_EXERCISE GOAL_:
The lines to be copied are those below that contain "Model".

─── RECORD EXTRACTS

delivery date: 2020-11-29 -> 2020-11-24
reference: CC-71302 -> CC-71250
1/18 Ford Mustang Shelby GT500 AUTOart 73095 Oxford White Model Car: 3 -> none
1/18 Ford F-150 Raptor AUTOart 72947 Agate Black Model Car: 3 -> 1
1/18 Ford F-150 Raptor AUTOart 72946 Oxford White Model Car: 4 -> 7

──────

_SOLVED EXERCISE_:
1/18 Ford Mustang Shelby GT500 AUTOart 73095 Oxford White Model Car: 3 -> none
1/18 Ford F-150 Raptor AUTOart 72947 Agate Black Model Car: 3 -> 1
1/18 Ford F-150 Raptor AUTOart 72946 Oxford White Model Car: 4 -> 7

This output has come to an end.